For professional athletes, especially those players who have spent their entire career with one team, the twilight phase of an on-field career can be especially challenging.
When does a player call it quits? When does a team cut him loose? What is the sports agent's role in the process?
In the not-so-distant future, Braves third baseman Chipper Jones will be faced with some decisions. Unlike some aging athletes, Jones is still a force at the corner and in the lineup. He will be 40 next season and in the final year of his extension, though existing options and incentives could extend his career through 2013.
Around the game, iconic superstars like Jones are inching closer to retirement.
In New York, core players like Yankees catcher Jorge Posada, closer Mariano Rivera and shortstop Derek Jeter aren't getting any younger. Meanwhile, Cooperstown-bound catcher Ivan Rodriguez and Boston slugger David Ortiz continue to chase career milestones.
All of these stars continue to answer questions about diminishing ability or, ultimately, retirement plans.
Though athletes rarely ever want to step away from competition, sports agents play an important role in preparing the athlete for that difficult transition to life after their last out.
We don't manage or invest players' money, but certainly players look to us for advice and introductions.
When negotiating what might be a player's last multiyear contract for one of the game's longtime stars, it's critical to push that contract into the twilight part of the athlete's career.
Both teams and agents have no shortage of statistical models available when deciding how to value a player past his prime. Attempting to protect the player's downside and emphasize the upside is our goal.
The first goal is protecting the player's base salary using such things as their statistics, longevity, clubhouse presence, ticket sales, jersey sales and community presence. Attempting to load performance bonuses like innings pitched, saves, All-Star game appearances, Cy Young awards, Gold Glove selections and plate appearances (or lack of these) also protects both sides to allow the player's health and performance to dictate upside earnings.
Perhaps more importantly, players pay agents to anticipate for them both on and off the field, court or course. Part of that entails planning for life after sports.
With legendary Braves pitcher John Smoltz, our strategy was to prepare him for a day when his arm couldn't handle a full season.
We want athletes to have post-career choices and to make a seamless transition into the next chapter of their lives. With Smoltz, we identified broadcasting as a potential platform for him years before his last pitch.
We arranged broadcasting opportunities during All-Star games and postseason games to give him a taste of the broadcasting industry and to expose his ability to potential employers.
We also examined opportunities on celebrity golf tours and professional tour events that worked with his schedule, to offer him exposure to professional golf.

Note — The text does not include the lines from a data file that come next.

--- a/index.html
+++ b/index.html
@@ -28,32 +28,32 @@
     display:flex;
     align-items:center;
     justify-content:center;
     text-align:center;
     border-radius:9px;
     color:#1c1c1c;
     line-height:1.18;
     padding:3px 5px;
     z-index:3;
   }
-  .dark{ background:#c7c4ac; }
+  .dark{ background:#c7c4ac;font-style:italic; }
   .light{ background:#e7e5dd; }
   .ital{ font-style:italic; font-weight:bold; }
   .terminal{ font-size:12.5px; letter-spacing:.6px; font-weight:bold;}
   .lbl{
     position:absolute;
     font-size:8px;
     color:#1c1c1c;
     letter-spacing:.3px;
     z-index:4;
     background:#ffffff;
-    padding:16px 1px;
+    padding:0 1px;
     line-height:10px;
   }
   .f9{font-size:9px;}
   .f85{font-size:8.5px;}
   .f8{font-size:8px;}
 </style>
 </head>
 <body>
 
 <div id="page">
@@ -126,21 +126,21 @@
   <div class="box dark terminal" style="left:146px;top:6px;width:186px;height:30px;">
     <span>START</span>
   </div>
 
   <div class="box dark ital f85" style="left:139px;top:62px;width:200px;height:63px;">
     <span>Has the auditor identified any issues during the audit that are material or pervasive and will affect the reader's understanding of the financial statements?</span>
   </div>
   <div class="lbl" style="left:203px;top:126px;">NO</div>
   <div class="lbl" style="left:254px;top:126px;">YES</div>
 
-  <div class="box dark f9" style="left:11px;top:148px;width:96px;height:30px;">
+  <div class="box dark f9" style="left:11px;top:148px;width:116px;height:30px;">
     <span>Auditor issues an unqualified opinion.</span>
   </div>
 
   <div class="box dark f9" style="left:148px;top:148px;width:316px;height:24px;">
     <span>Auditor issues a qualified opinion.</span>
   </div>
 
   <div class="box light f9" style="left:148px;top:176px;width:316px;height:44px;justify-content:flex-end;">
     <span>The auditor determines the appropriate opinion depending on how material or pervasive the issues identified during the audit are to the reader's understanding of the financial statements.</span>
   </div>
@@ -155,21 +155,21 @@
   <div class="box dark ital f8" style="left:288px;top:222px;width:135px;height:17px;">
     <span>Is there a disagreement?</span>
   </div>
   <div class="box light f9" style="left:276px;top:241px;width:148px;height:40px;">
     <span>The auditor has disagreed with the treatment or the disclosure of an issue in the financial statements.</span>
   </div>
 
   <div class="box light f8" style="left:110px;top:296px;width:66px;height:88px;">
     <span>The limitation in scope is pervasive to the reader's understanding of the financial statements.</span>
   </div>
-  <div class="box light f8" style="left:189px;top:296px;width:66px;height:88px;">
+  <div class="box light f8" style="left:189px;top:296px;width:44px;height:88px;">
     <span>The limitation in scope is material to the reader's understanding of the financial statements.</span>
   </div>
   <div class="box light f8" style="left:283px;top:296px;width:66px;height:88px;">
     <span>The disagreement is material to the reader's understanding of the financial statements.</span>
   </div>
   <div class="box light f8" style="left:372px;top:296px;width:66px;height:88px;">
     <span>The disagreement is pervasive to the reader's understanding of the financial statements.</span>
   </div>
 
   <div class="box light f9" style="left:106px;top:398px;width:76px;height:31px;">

Off the field, an agent must capture the uniqueness of an athlete's platform with marketing deals that can prove mutually beneficial to the brand and the athlete. With the onset of social technology, athletes can elongate their relevance as well as utilize platforms to monetize their brands for their own or their philanthropic benefits.
Take Atlanta Falcons tight end Tony Gonzalez, for example.
Gonzalez, an 11-time Pro Bowler, uses his website and Twitter following to expand and protect his brand. He's already authored a book on sports nutrition and owns a sports nutrition supplement company. In short, Gonzalez is well-prepared for the next steps in his career.
In today's world, it's critically important for athletes to take advantage of new media opportunities, social networking and any interactive tools that keep their brands sustainable and relevant.
As athletes approach the twilight of their careers there are many moving parts. Agents, players and their financial advisers need to work closely to anticipate years before the last out is recorded or the final buzzer sounds.